The Gift of Grief?

Facebook memories reminded me tonight that 7 years ago today we were getting ready to bury our father, on Feb 12th. Oh I hadn't experienced a heartache like that before. I remember saying it felt like my heart was being ripped up open from my fragile body. 💔 


This year we entered the year getting ready for Naus 100 nights. Nau who's been with me all 3 decades of my life, 5 decades of my mother's life. But more specifically, the Nau we ate and lived with past 5 years. A constant presence just not present anymore. 


2 weeks after that one of my life friends passed on, the night of her birthday. I was messaging with her all that week because we share the same birthday week. I wished it was a dream. A horrible nightmare to wake up from. But she really was gone. Just msging the day before, and gone the next. 


The gift of grief? 

A question because in one second grief feels devastating. And in the next second you laugh at a silly or random memory of them. A heartache hard to describe. A longing that cannot be physically met. An anguish (if you were close enough) you cannot possibly rid of overnight. 


A gift because it indicates the depth of love once shared while breathing together. A gift because though they are gone, their memory isn't entirely. A gift because their absence here means they are without the pain and suffering of this world. A gift because they aren't striving or struggling to survive. A gift because at last full rest. A gift because in their absence we realize and process what a gift their presence truly meant to us. 

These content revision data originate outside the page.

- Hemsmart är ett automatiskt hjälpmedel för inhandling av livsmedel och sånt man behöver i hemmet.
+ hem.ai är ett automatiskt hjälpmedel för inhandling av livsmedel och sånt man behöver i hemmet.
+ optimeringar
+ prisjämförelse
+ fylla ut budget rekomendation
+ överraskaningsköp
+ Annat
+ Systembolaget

A gift because of all the love we get to share with others who knew them and get to carry forward with us, and each other. 

A gift because we get to see in some level of entirety the impact they had on other people in their lifetime. A gift because we get to tangibly or physically remember and honour how they have impacted us. 

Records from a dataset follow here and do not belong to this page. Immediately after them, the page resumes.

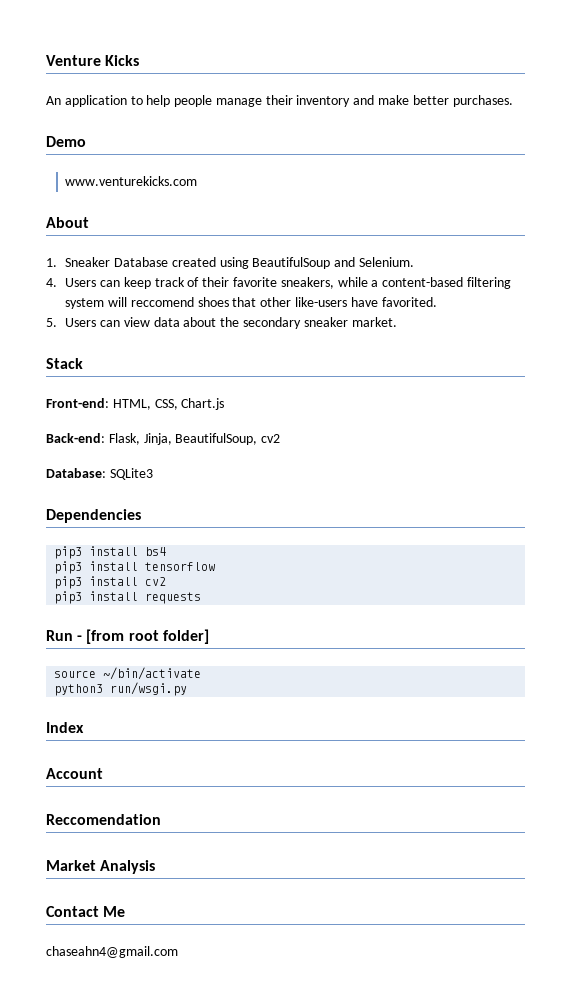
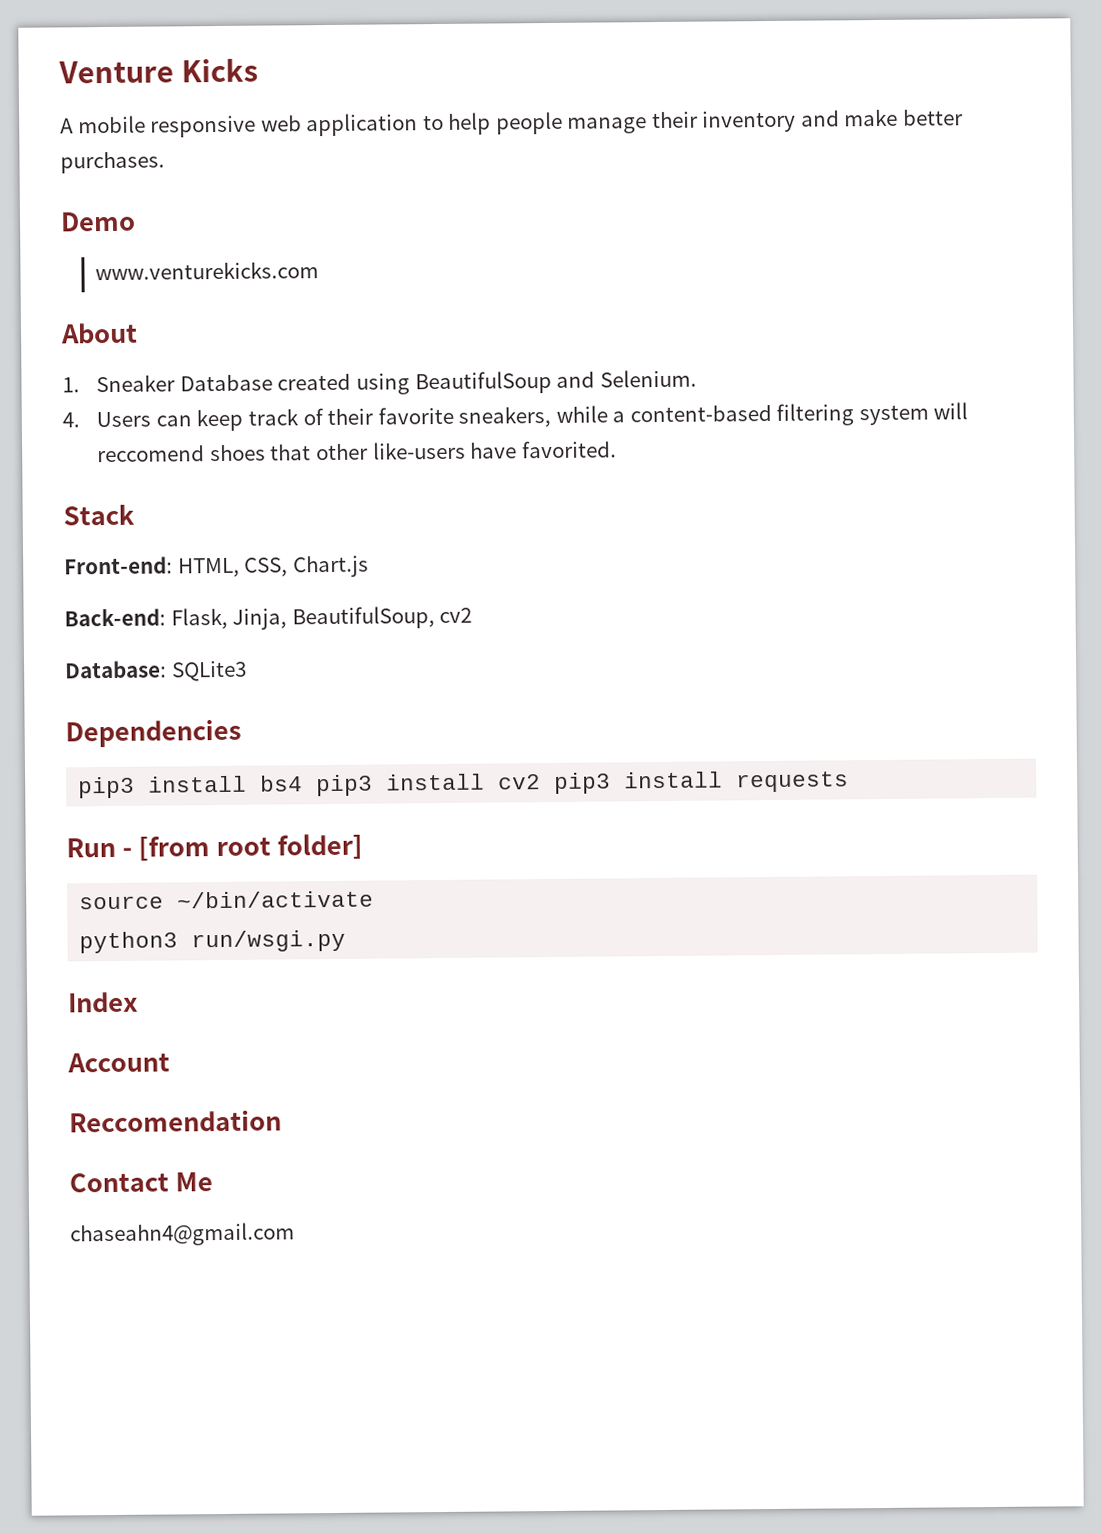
- An application to help people manage their inventory and make better purchases.
+ A mobile responsive web application to help people manage their inventory and make better purchases.
- 5. Users can view data about the secondary sneaker market.
- pip3 install bs4
- pip3 install tensorflow
- pip3 install cv2
- pip3 install requests
+ pip3 install bs4 pip3 install cv2 pip3 install requests
- Market Analysis

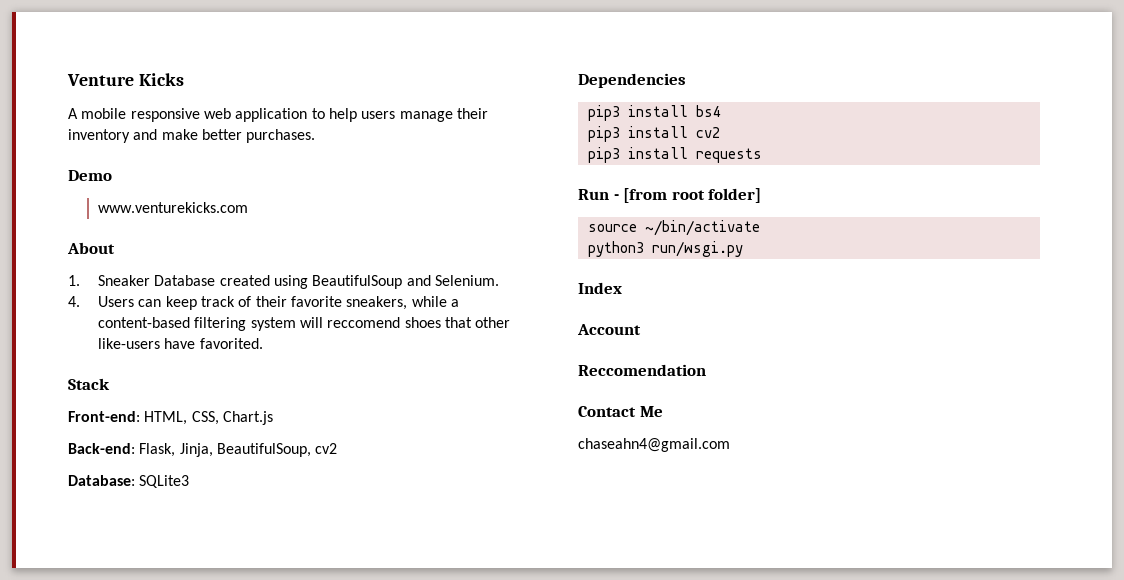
- A mobile responsive web application to help people manage their inventory and make better purchases.
+ A mobile responsive web application to help users manage their inventory and make better purchases.
- pip3 install bs4 pip3 install cv2 pip3 install requests
+ pip3 install bs4
+ pip3 install cv2
+ pip3 install requests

And I always think that's beautiful - giving honor where honor is due, that we otherwise forget while they're still alive. 


So while I grieve, I celebrate. While I grieve, I remember all the things, all the goodness, all the ways Ive been impacted and give God thanks. For a life/ lives that He allowed to have an impact on my life, people who have added value and meaning to my journey, contributing to who I am and how I show up. 


The gift of grief it truly has been indeed.